動物にワクチン接種する方法であって、ＤＩＶＡペスチウイルスワクチンが前記動物に投与され、前記ＤＩＶＡワクチンが請求項１に記載のキメラペスチウイルスを含み、さらに、前記キメラペスチウイルスが、野生型ウシウイルス性下痢ウイルスにおいて存在する少なくとも１つのＥ^ｒｎｓエピトープを欠く方法。

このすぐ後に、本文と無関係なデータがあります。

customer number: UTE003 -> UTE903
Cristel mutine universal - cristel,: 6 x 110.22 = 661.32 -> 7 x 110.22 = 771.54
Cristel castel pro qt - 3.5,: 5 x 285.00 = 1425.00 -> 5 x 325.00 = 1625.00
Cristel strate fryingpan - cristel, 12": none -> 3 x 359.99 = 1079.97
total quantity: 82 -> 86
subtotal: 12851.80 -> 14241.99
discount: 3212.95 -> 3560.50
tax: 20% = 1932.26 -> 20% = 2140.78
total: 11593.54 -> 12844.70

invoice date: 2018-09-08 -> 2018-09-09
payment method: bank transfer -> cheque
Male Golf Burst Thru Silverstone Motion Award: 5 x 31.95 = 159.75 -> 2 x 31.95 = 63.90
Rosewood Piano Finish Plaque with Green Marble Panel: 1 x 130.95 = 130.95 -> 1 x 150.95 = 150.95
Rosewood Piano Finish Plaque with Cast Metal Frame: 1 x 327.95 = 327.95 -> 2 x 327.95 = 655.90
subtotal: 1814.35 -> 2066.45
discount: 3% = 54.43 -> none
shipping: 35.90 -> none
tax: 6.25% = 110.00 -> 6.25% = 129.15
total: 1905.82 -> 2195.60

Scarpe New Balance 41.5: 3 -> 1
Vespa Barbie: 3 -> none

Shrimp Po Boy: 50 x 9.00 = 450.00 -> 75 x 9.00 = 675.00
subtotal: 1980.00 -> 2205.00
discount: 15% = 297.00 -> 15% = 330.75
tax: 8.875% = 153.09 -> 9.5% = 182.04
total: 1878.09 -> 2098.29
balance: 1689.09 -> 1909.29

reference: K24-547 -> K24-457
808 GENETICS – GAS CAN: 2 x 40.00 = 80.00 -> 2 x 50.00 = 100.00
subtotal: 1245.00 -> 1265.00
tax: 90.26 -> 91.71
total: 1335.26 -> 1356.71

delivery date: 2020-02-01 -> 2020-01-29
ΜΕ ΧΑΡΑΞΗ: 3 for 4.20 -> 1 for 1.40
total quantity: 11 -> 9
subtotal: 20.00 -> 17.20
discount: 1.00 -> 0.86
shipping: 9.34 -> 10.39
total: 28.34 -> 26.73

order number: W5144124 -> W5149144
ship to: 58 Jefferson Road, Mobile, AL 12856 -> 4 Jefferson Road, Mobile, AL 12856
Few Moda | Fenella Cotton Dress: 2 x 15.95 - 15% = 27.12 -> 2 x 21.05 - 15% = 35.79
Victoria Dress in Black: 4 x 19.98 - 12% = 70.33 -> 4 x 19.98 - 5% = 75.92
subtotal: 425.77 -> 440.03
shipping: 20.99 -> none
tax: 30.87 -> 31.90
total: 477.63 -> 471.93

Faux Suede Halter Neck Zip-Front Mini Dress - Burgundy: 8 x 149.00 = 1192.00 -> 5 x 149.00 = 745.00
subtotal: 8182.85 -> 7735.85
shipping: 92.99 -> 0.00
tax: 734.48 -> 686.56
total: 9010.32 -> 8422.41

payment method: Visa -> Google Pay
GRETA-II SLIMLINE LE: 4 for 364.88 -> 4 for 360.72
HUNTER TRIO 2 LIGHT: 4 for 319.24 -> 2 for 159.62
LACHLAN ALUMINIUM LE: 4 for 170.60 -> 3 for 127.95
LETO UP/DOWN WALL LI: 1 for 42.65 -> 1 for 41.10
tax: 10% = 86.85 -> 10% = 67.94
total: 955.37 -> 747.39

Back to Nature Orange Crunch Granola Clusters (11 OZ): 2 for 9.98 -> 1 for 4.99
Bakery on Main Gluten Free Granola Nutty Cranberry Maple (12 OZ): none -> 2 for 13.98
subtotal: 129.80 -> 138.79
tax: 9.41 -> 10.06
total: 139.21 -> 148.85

請求項１４に記載のワクチンでワクチン接種された動物と、野生型ウシウイルス性下痢ウイルスに感染した動物とを区別する方法であって、前記ワクチンでワクチン接種された動物が、前記ワクチンのキメラペスチウイルスにおいて存在するが野生型ウシウイルス性下痢ウイルスにおいては存在しない少なくとも１つのＥ^ｒｎｓエピトープに対する抗体を生成し、
ａ）動物から血清試料を得るステップ、
ｂ）抗体の存在または不存在について前記試料をアッセイするステップ、
ｃ）前記抗体を有する動物を、前記ワクチンでワクチン接種されていると同定するステップ、および
ｄ）前記抗体を欠く動物を、野生型ＢＶＤＶに感染していると同定するステップ、
を含む方法。
野生型ウシウイルス性下痢ウイルスに感染した動物と、請求項１４に記載のワクチンでワクチン接種された動物とを区別する方法であって、野生型ウシウイルス性下痢ウイルスに感染した動物が、野生型ウシウイルス性下痢ウイルスにおいて存在するが前記ワクチンのキメラペスチウイルスにおいては存在しない少なくとも１つのＥ^ｒｎｓエピトープに対する抗体を生成し、
ａ）動物から血清試料を得るステップ、
ｂ）抗体の存在または不存在について前記試料をアッセイするステップ、
ｃ）前記抗体を有する動物を、野生型ＢＶＤＶに感染していると同定するステップ、および
ｄ）前記抗体を欠く動物を、前記ワクチンでワクチン接種されていると同定するステップ、
を含む方法。
請求項１に記載のキメラペスチウイルスを含むワクチンでワクチン接種された動物と、野生型ウシウイルス性下痢ウイルスに感染した動物とを区別するための診断キットであって、ワクチンのキメラペスチウイルスにおいて存在するが野生型ウシウイルス性下痢ウイルスにおいては存在しない少なくとも１つのＥ^ｒｎｓエピトープに対する抗体を検出し得る試薬を含む診断キット。
野生型ウシウイルス性下痢ウイルスに感染した動物と、請求項１に記載のキメラペスチウイルスを含むワクチンでワクチン接種された動物とを区別するための診断キットであって、野生型ウシウイルス性下痢ウイルスにおいて存在するがワクチンのキメラペスチウイルスにおいては存在しない少なくとも１つのＥ^ｒｎｓエピトープに対する抗体を検出し得る試薬を含む診断キット。
請求項１に記載のキメラペスチウイルスにおいて存在するが野生型ウシウイルス性下痢ウイルスにおいては存在しないＥ^ｒｎｓエピトープを認識する抗体。
野生型ウシウイルス性下痢ウイルスにおいて存在するが請求項１に記載のキメラペスチウイルスにおいては存在しないエピトープを認識する抗体。